**** RECORDS TO USE

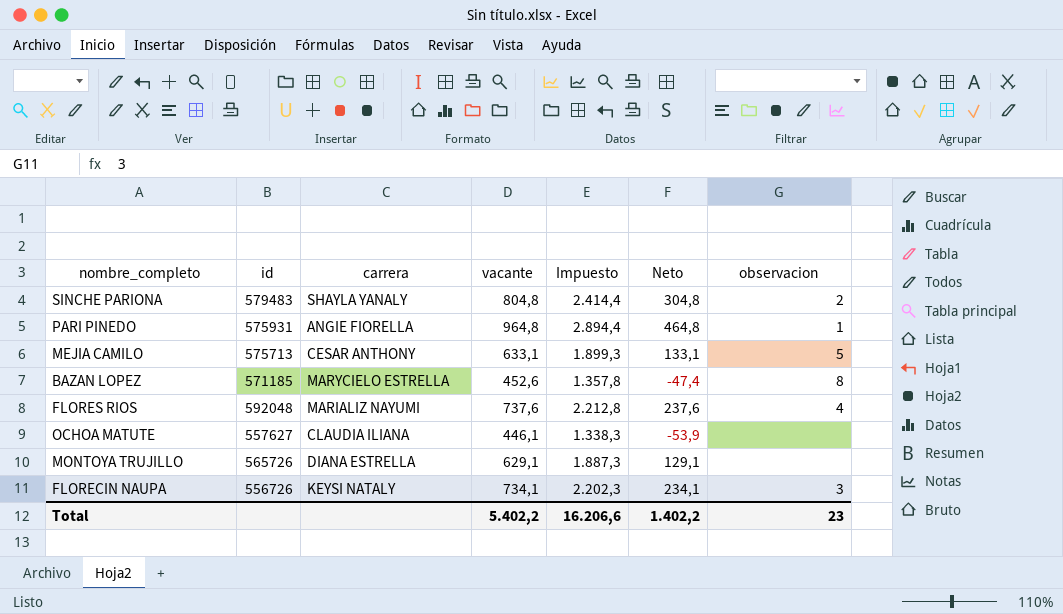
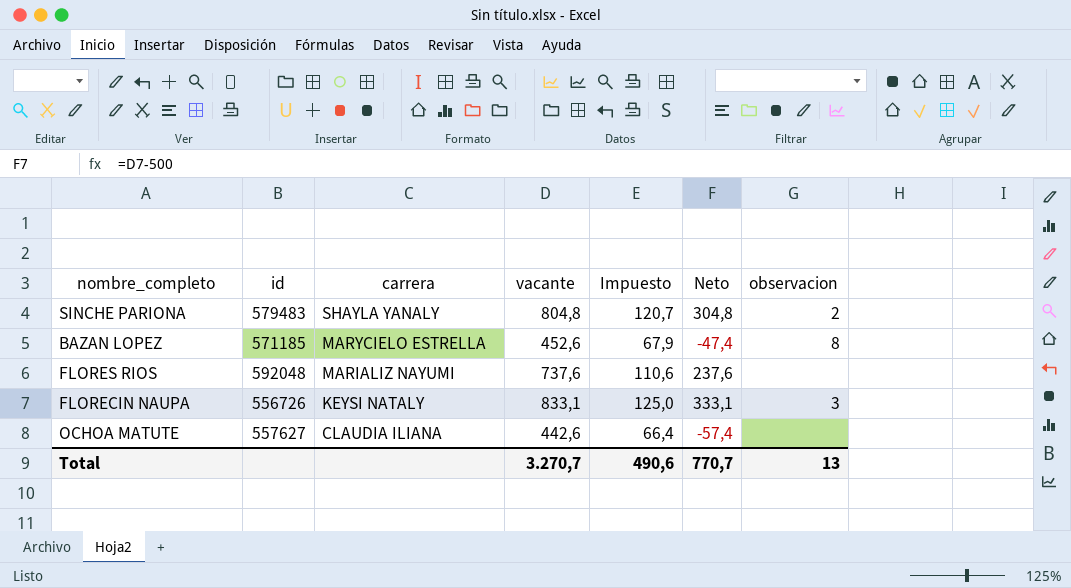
row order: none -> carrera descending
column Impuesto | formula: [vacante] * 3 -> [vacante] * 0,15
row PARI PINEDO: 575931 | ANGIE FIORELLA | 964,8 | 2.894,4 | 464,8 | 1 -> none
row MEJIA CAMILO: 575713 | CESAR ANTHONY | 633,1 | 1.899,3 | 133,1 | 5 -> none
row MONTOYA TRUJILLO: 565726 | DIANA ESTRELLA | 629,1 | 1.887,3 | 129,1 | none -> none
FLORES RIOS | observacion: 4 -> none
FLORECIN NAUPA | vacante: 734,1 -> 833,1
FLORECIN NAUPA | Neto: 234,1 -> 333,1
OCHOA MATUTE | vacante: 446,1 -> 442,6
OCHOA MATUTE | Neto: -53,9 -> -57,4
Total | vacante: 5.402,2 -> 3.270,7
Total | Impuesto: 16.206,6 -> 490,6
Total | Neto: 1.402,2 -> 770,7
Total | observacion: 23 -> 13

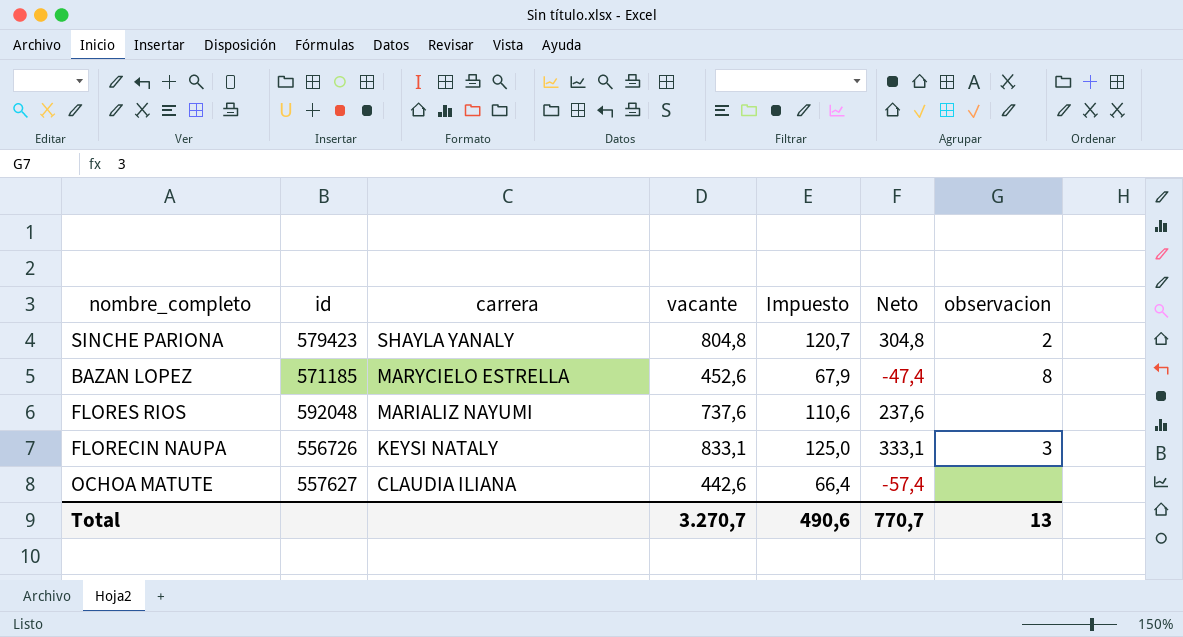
SINCHE PARIONA | id: 579483 -> 579423

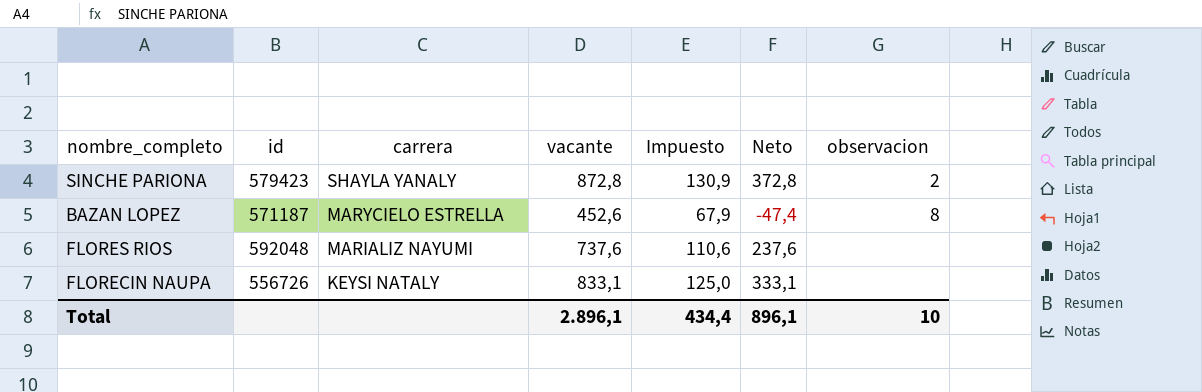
row OCHOA MATUTE: 557627 | CLAUDIA ILIANA | 442,6 | 66,4 | -57,4 | none -> none
SINCHE PARIONA | vacante: 804,8 -> 872,8
SINCHE PARIONA | Impuesto: 120,7 -> 130,9
SINCHE PARIONA | Neto: 304,8 -> 372,8
BAZAN LOPEZ | id: 571185 -> 571187
FLORECIN NAUPA | observacion: 3 -> none
Total | vacante: 3.270,7 -> 2.896,1
Total | Impuesto: 490,6 -> 434,4
Total | Neto: 770,7 -> 896,1
Total | observacion: 13 -> 10

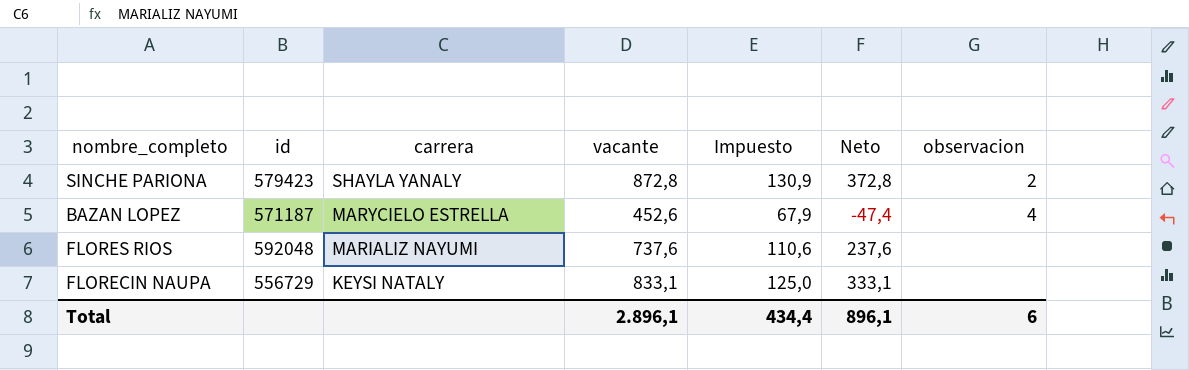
BAZAN LOPEZ | observacion: 8 -> 4
FLORECIN NAUPA | id: 556726 -> 556729
Total | observacion: 10 -> 6

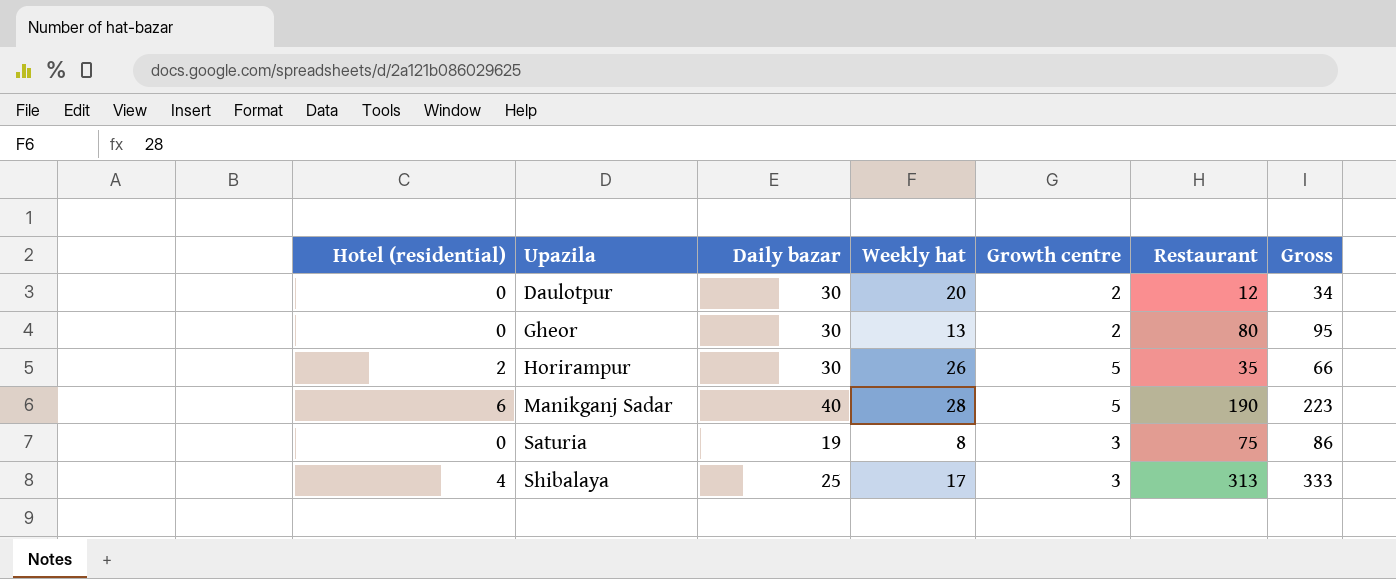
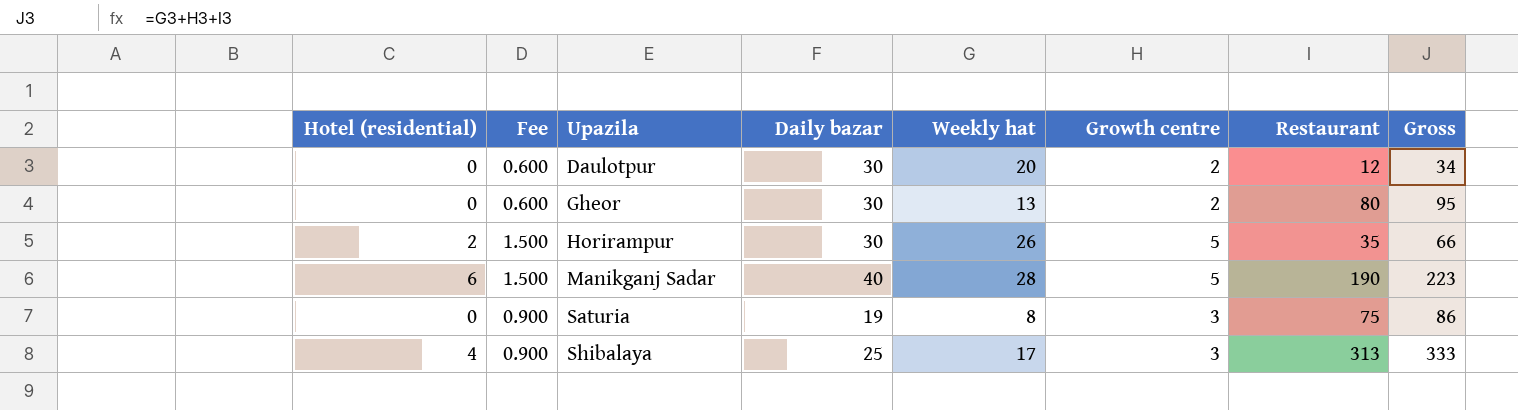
column Fee | formula: none -> [Growth centre] * 0.3

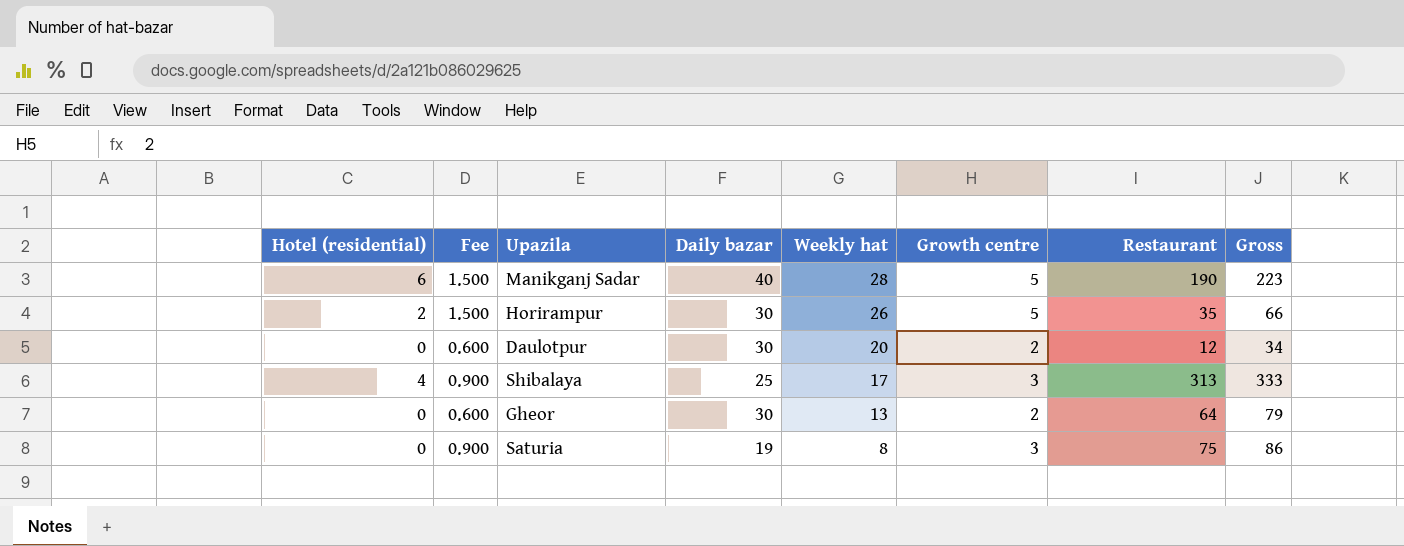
row order: Upazila ascending -> Weekly hat descending
Gheor | Restaurant: 80 -> 64
Gheor | Gross: 95 -> 79

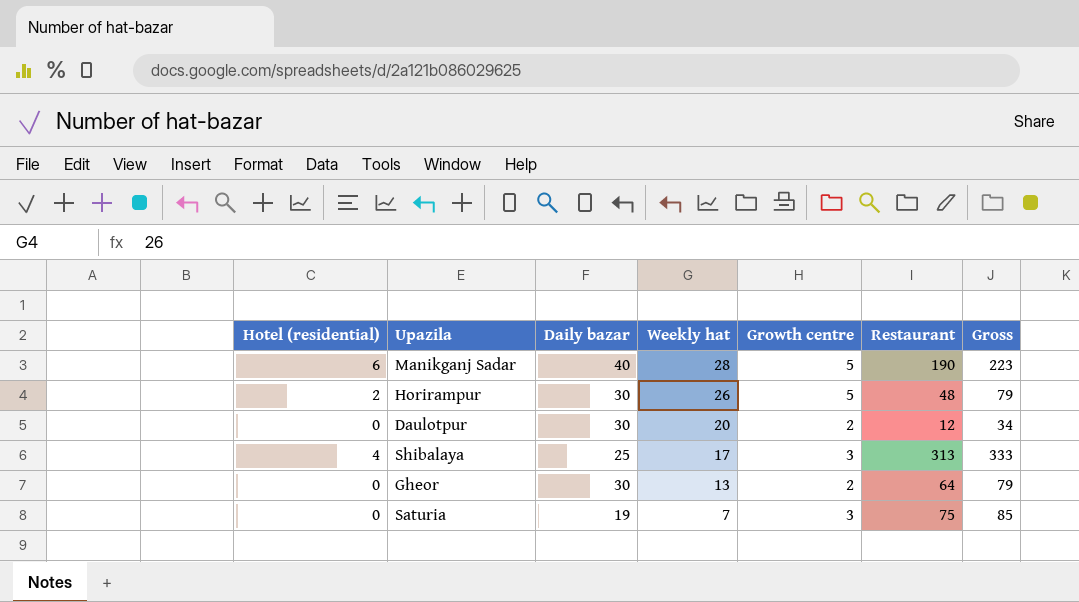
column Fee | formula: [Growth centre] * 0.3 -> none
Horirampur | Restaurant: 35 -> 48
Horirampur | Gross: 66 -> 79
Saturia | Weekly hat: 8 -> 7
Saturia | Gross: 86 -> 85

********

**EXERCISE DETAILS**
Can the lines from the one with "Total | observacion: 10 -> 6" to the end of the records above be quoted exactly, both ends included, with every picture omitted?

**ANSWER BELOW**
Total | observacion: 10 -> 6

column Fee | formula: none -> [Growth centre] * 0.3

row order: Upazila ascending -> Weekly hat descending
Gheor | Restaurant: 80 -> 64
Gheor | Gross: 95 -> 79

column Fee | formula: [Growth centre] * 0.3 -> none
Horirampur | Restaurant: 35 -> 48
Horirampur | Gross: 66 -> 79
Saturia | Weekly hat: 8 -> 7
Saturia | Gross: 86 -> 85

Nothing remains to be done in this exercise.